Ibrahim Al-Marashi and Tanya Goudsouzian
In 2020, Palestinian historian Rashid Khalidi published The Hundred Years’ War on Palestine: A History of Settler Colonial Conquest and Resistance, 1917-2017, arguing that Zionist aspirations to rule historic Palestine served as an instrument of British and American imperialism and amounted to a century-long war on the Palestinian people. As of 2026, the Israeli-Palestinian conflict continues. But the United States and Israel are also engaged in another war that has already spanned nearly half a century and may yet run for decades to come.

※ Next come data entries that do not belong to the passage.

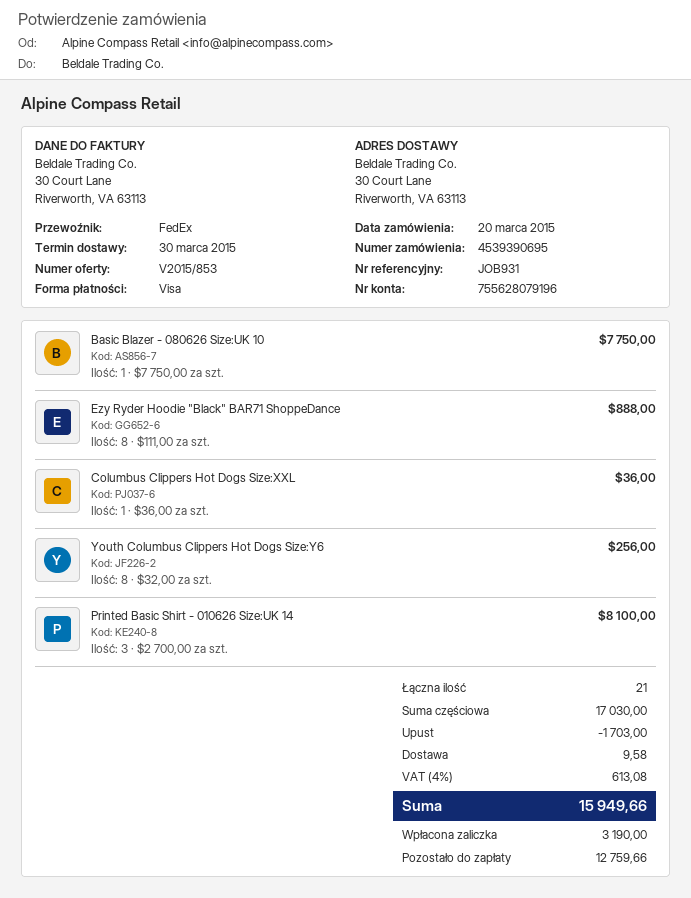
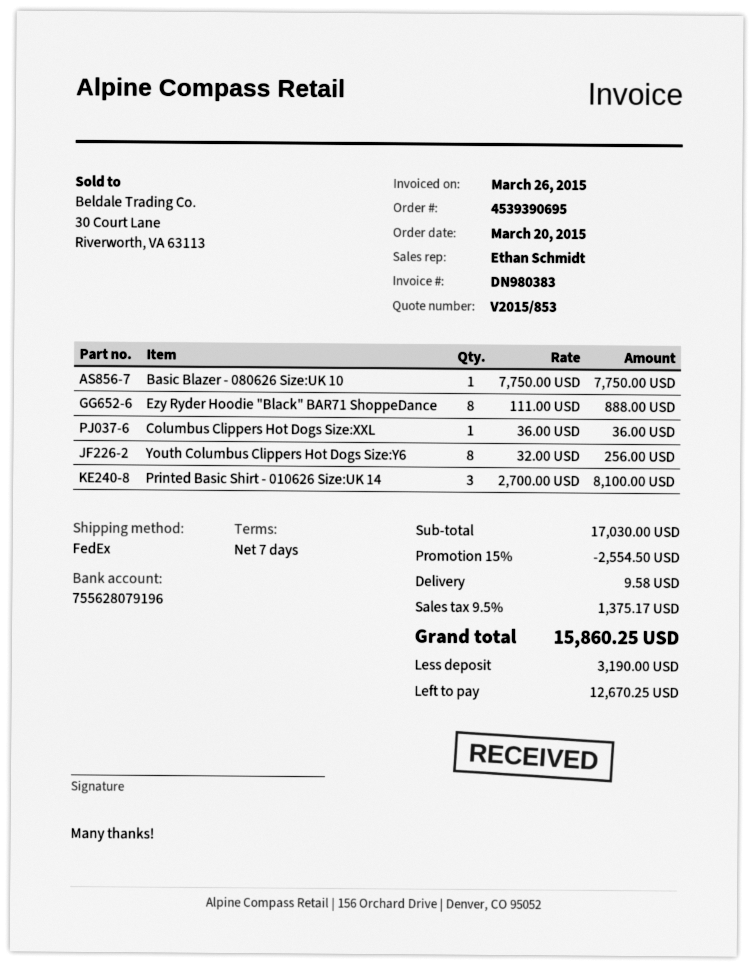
discount: 1703.00 -> 2554.50
tax: 4% = 613.08 -> 9.5% = 1375.17
total: 15949.66 -> 15860.25
balance: 12759.66 -> 12670.25

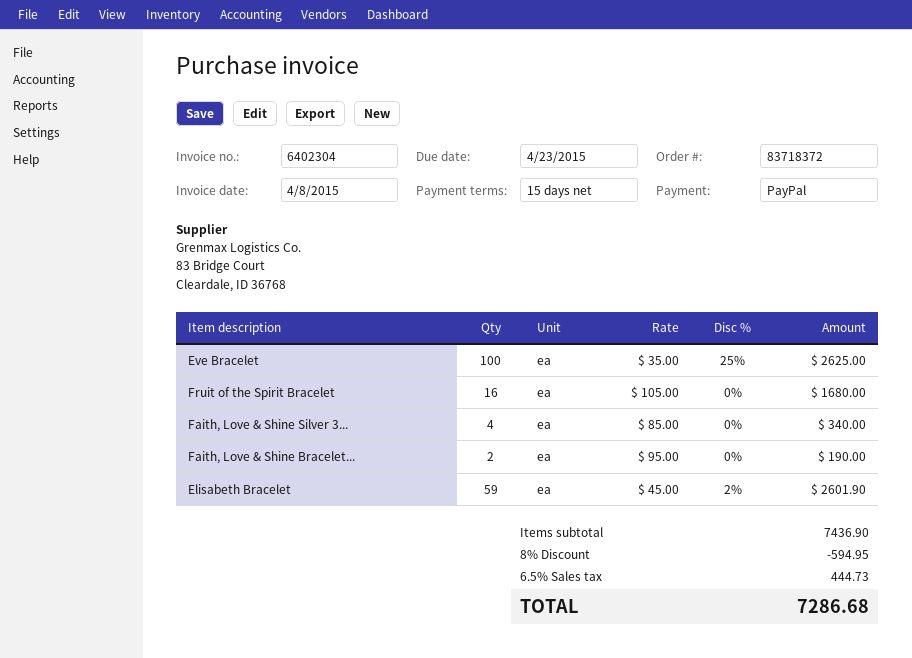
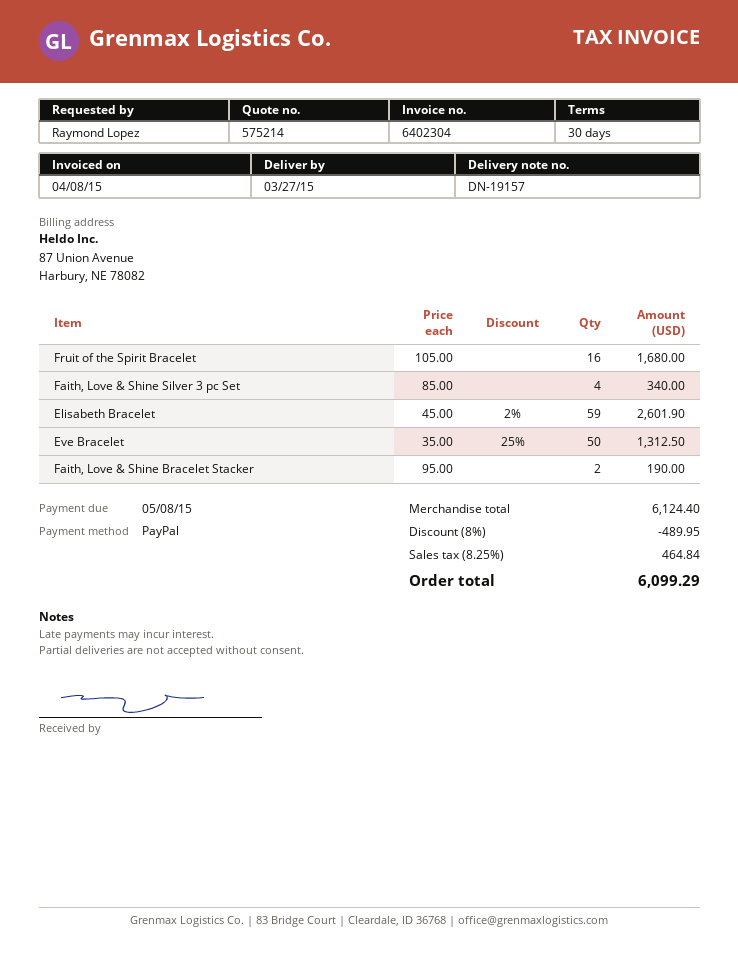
payment terms: 15 days -> 30 days
due date: 2015-04-23 -> 2015-05-08
Eve Bracelet: 100 x 35.00 - 25% = 2625.00 -> 50 x 35.00 - 25% = 1312.50
subtotal: 7436.90 -> 6124.40
discount: 8% = 594.95 -> 8% = 489.95
tax: 6.5% = 444.73 -> 8.25% = 464.84
total: 7286.68 -> 6099.29

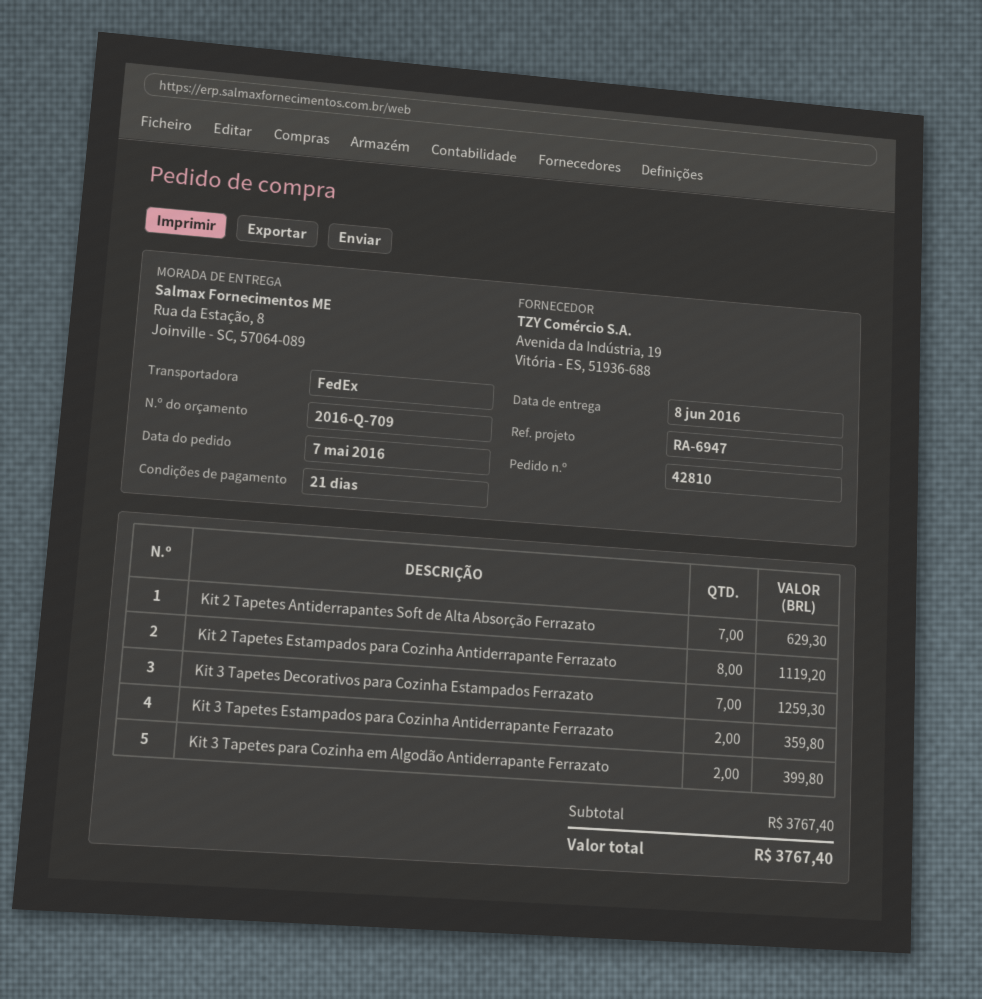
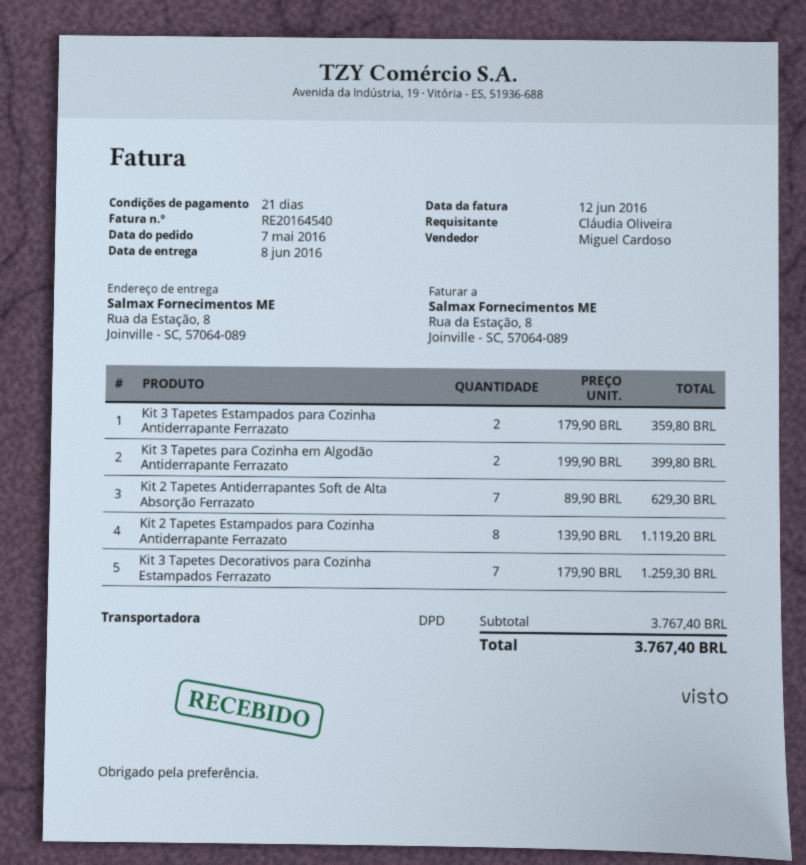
shipping method: FedEx -> DPD

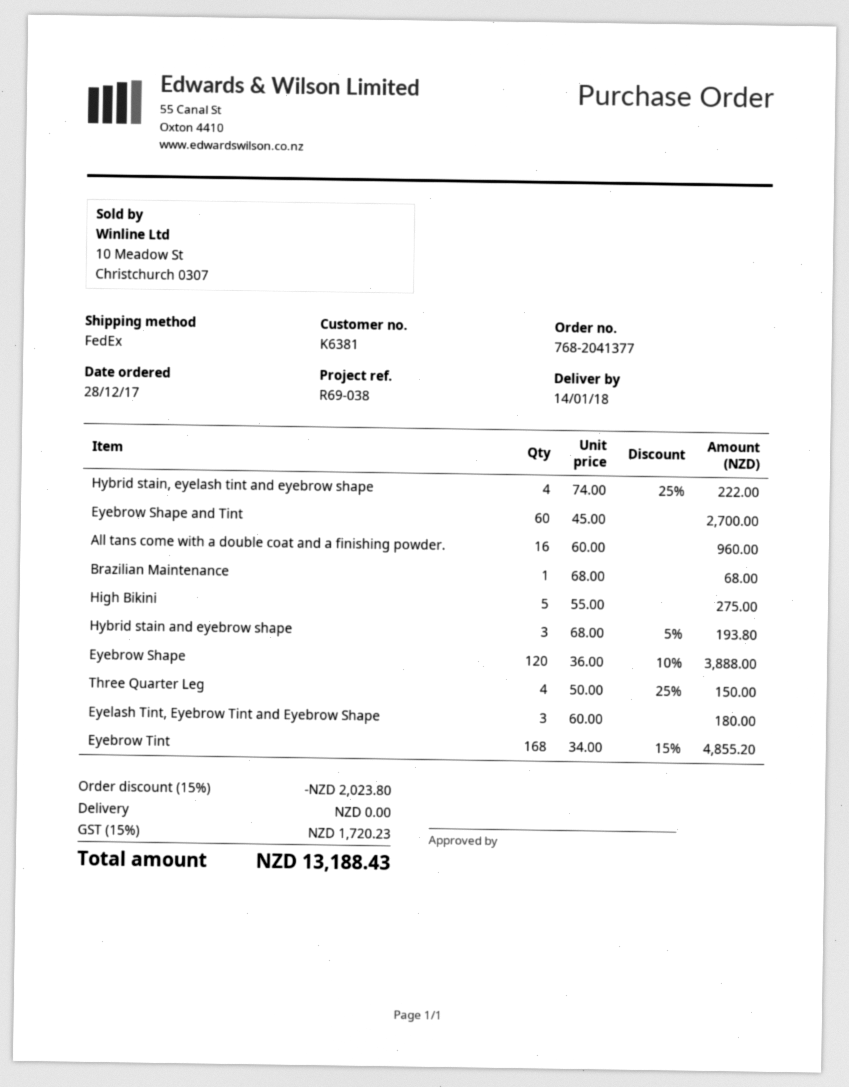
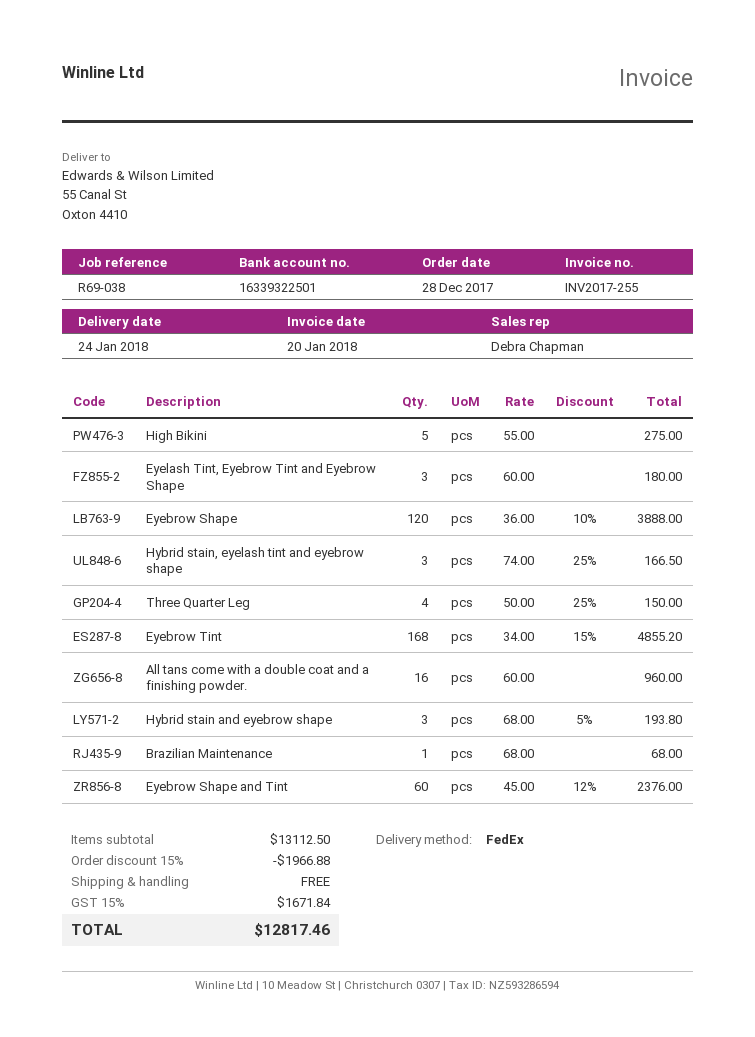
delivery date: 2018-01-14 -> 2018-01-24
Hybrid stain, eyelash tint and eyebrow shape: 4 x 74.00 - 25% = 222.00 -> 3 x 74.00 - 25% = 166.50
Eyebrow Shape and Tint: 60 x 45.00 = 2700.00 -> 60 x 45.00 - 12% = 2376.00
discount: 15% = 2023.80 -> 15% = 1966.88
tax: 15% = 1720.23 -> 15% = 1671.84
total: 13188.43 -> 12817.46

It may be easy to view the US-Israel war against Iran as a sudden watershed moment, but, in reality, this conflict is merely the latest chapter in a struggle that has unfolded for nearly 50 years. The sectarian, ideological and geopolitical currents driving the tensions were set in motion 47 years ago. Like the French and Russian revolutions before it, the 1979 Iranian Revolution – described by French historian and philosopher Michel Foucault as ‘the most modern and most insane’ – irrevocably altered global dynamics and challenged assumptions about modernity. Today’s drone wars and its ripple effects are not the final act but the latest turn in a figurative ‘Fifty Years War’, whose underlying political and ideological contests will continue long after the missiles stop flying. Indeed, the current crisis risks exacerbating pre-existing grievances and leaving them unresolved; it threatens to turn the US-Iran antagonism into a century-long confrontation akin to the conflict in Palestine that began with the Balfour Declaration in 1917.